After locating the line containing "position:absolute; top:0; width:44px;" in the entries below, please write out that line and the rest through the end exactly. Omit pictures.

## DATA FOR ANALYSIS:
= Beginning of Section =
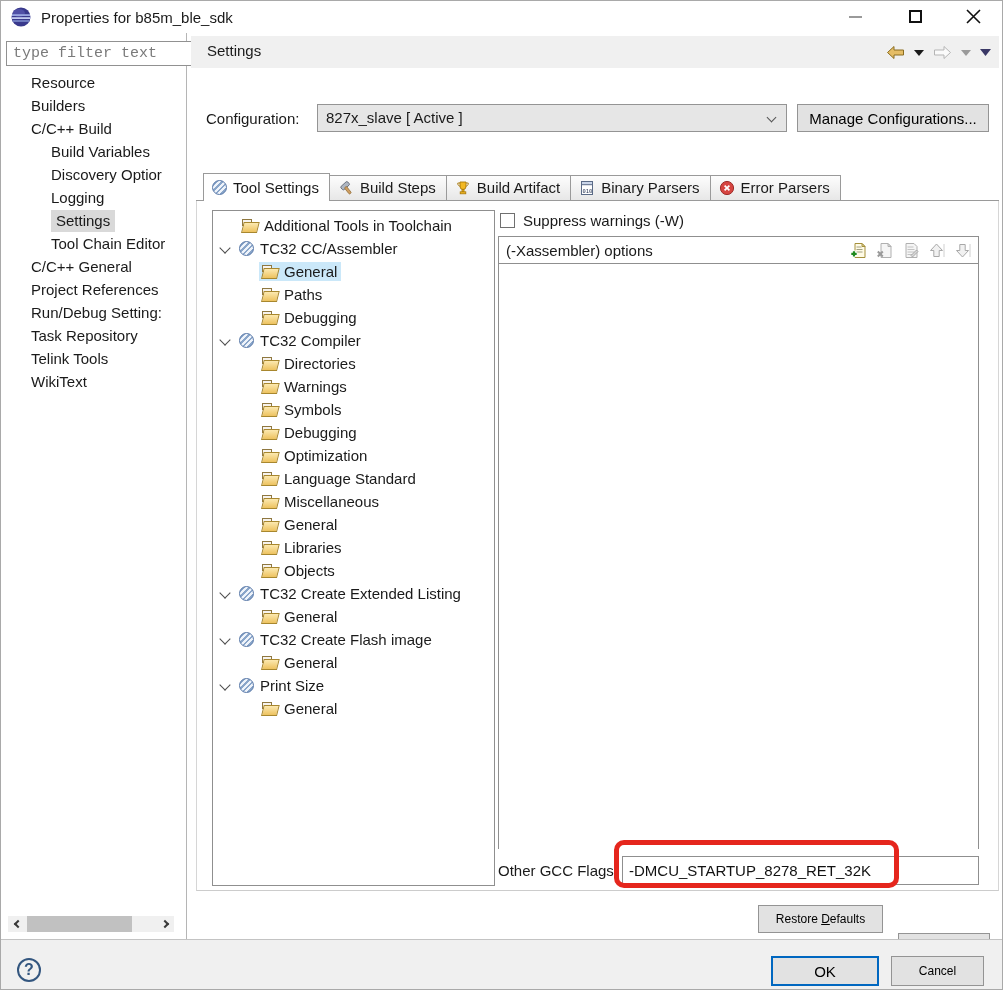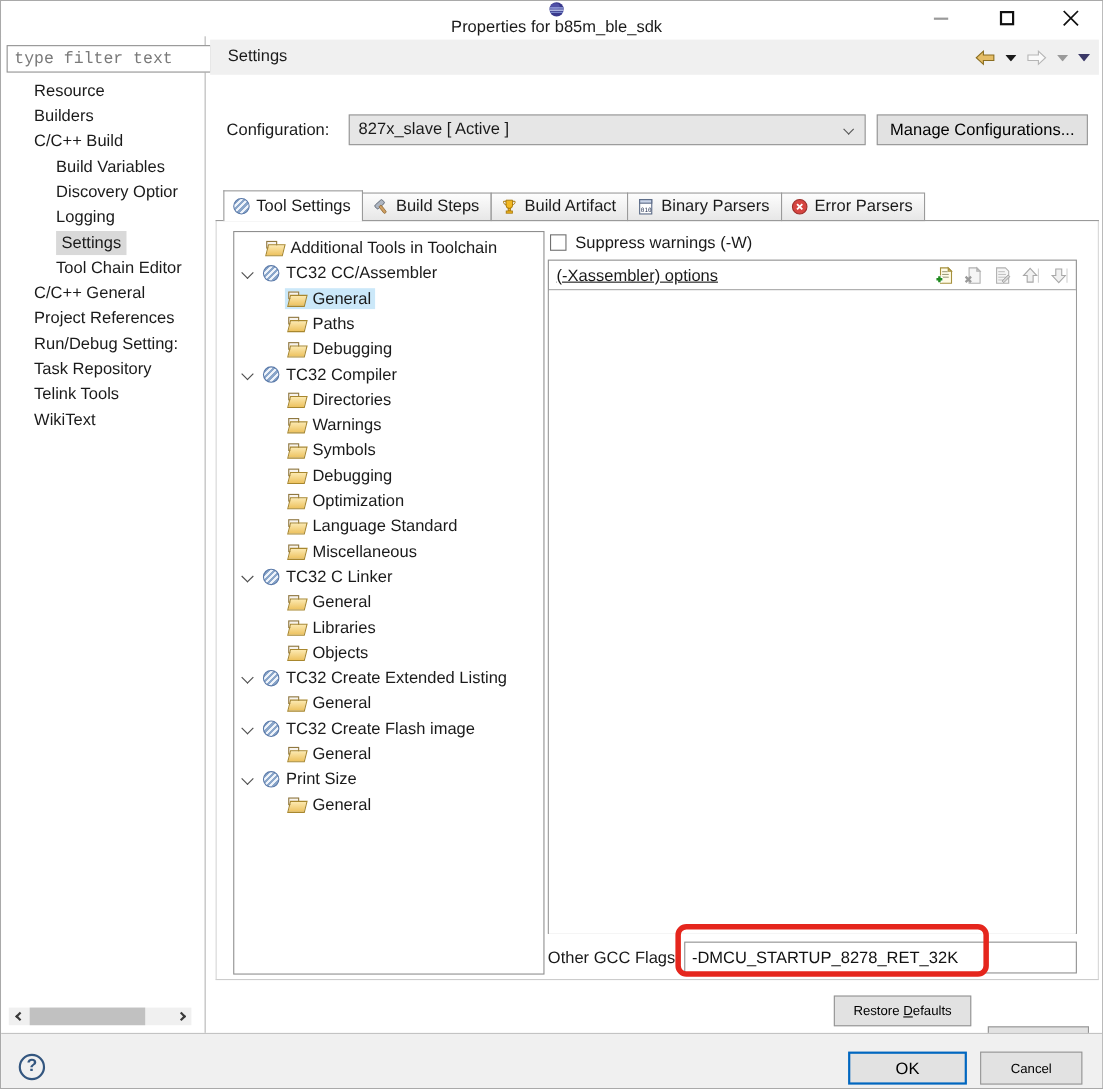--- a/index.html
+++ b/index.html
@@ -8,7 +8,7 @@
   #app { position:relative; width:1003px; height:990px; background:#fff; border:1px solid #a9a9a9; overflow:hidden; font-size:15px; }
 
   
-  .titlebar { position:absolute; left:0; top:0; width:100%; height:32px; background:#fff; display:flex; align-items:center;flex-direction:column; }
+  .titlebar { position:absolute; left:0; top:0; width:100%; height:32px; background:#fff; display:flex; align-items:center; }
   .titlebar .logo { margin-left:9px; width:22px; height:22px; }
   .titlebar .title { margin-left:9px; font-size:15px; }
   .win-btn { position:absolute; top:0; width:44px; height:31px; display:flex; align-items:center; justify-content:center; cursor:default; }

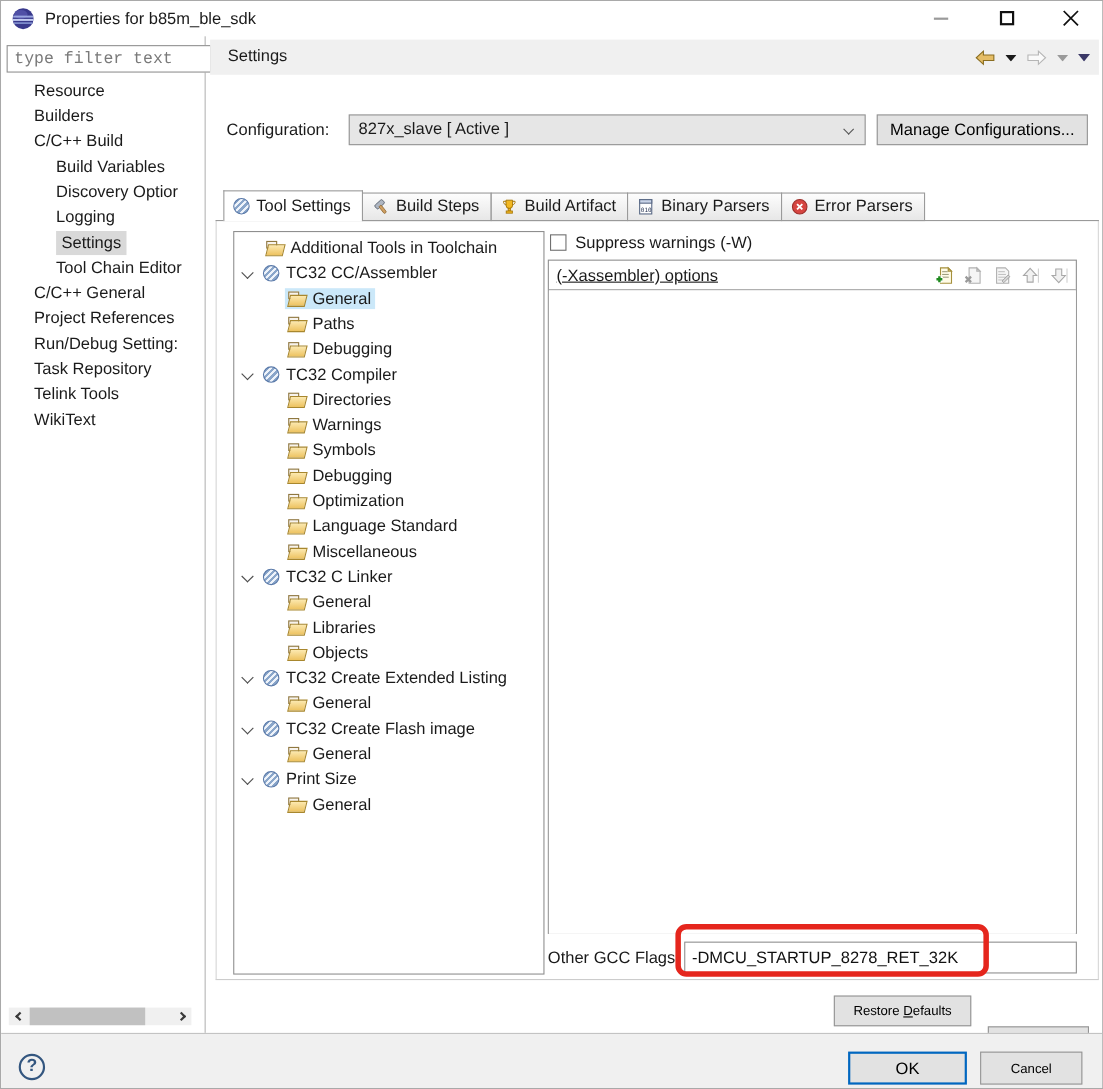--- a/index.html
+++ b/index.html
@@ -71,7 +71,7 @@
   
   .suppress-row { position:absolute; left:499px; top:211px; display:flex; align-items:center; gap:8px; z-index:2; }
   .checkbox { width:15px; height:15px; border:1px solid #707070; background:#fff; flex:none; }
-  .opt-group { position:absolute; left:497px; top:235px; width:481px; height:613px; border:1px solid #8f8f8f; background:#fff; z-index:2;text-decoration:underline; }
+  .opt-group { position:absolute; left:497px; top:235px; width:481px; height:613px; border:1px solid #8f8f8f; background:#fff; z-index:2; }
   .opt-header { height:27px; border-bottom:1px solid #8f8f8f; display:flex; align-items:center; padding:0 7px; }
   .opt-title { flex:1; }
   .opt-icons { display:flex; align-items:center; gap:9px; }

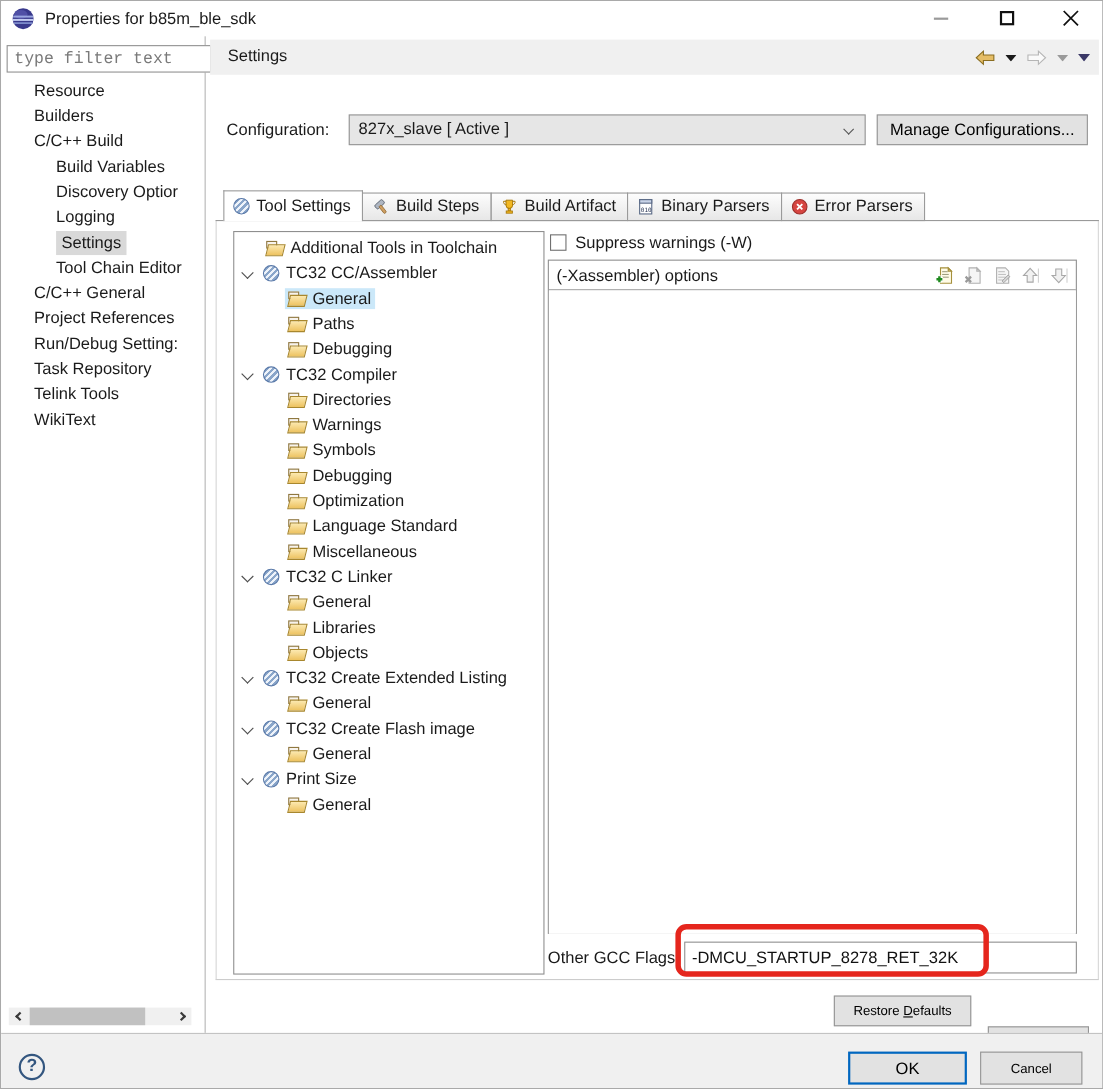--- a/index.html
+++ b/index.html
@@ -301,13 +301,6 @@
           <span>Miscellaneous</span>
         </span>
       </div>
-    <div class="trow">
-        <span class="chev"></span>
-        <span class="hl">
-          <span class="icon-tool"></span>
-          <span>TC32 C Linker</span>
-        </span>
-      </div>
     <div class="trow child">
         <span class="hl">
           <span class="icon-folder"></span>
= End of Section =
## ANSWER:
   .win-btn { position:absolute; top:0; width:44px; height:31px; display:flex; align-items:center; justify-content:center; cursor:default; }

--- a/index.html
+++ b/index.html
@@ -71,7 +71,7 @@
   
   .suppress-row { position:absolute; left:499px; top:211px; display:flex; align-items:center; gap:8px; z-index:2; }
   .checkbox { width:15px; height:15px; border:1px solid #707070; background:#fff; flex:none; }
-  .opt-group { position:absolute; left:497px; top:235px; width:481px; height:613px; border:1px solid #8f8f8f; background:#fff; z-index:2;text-decoration:underline; }
+  .opt-group { position:absolute; left:497px; top:235px; width:481px; height:613px; border:1px solid #8f8f8f; background:#fff; z-index:2; }
   .opt-header { height:27px; border-bottom:1px solid #8f8f8f; display:flex; align-items:center; padding:0 7px; }
   .opt-title { flex:1; }
   .opt-icons { display:flex; align-items:center; gap:9px; }

--- a/index.html
+++ b/index.html
@@ -301,13 +301,6 @@
           <span>Miscellaneous</span>
         </span>
       </div>
-    <div class="trow">
-        <span class="chev"></span>
-        <span class="hl">
-          <span class="icon-tool"></span>
-          <span>TC32 C Linker</span>
-        </span>
-      </div>
     <div class="trow child">
         <span class="hl">
           <span class="icon-folder"></span>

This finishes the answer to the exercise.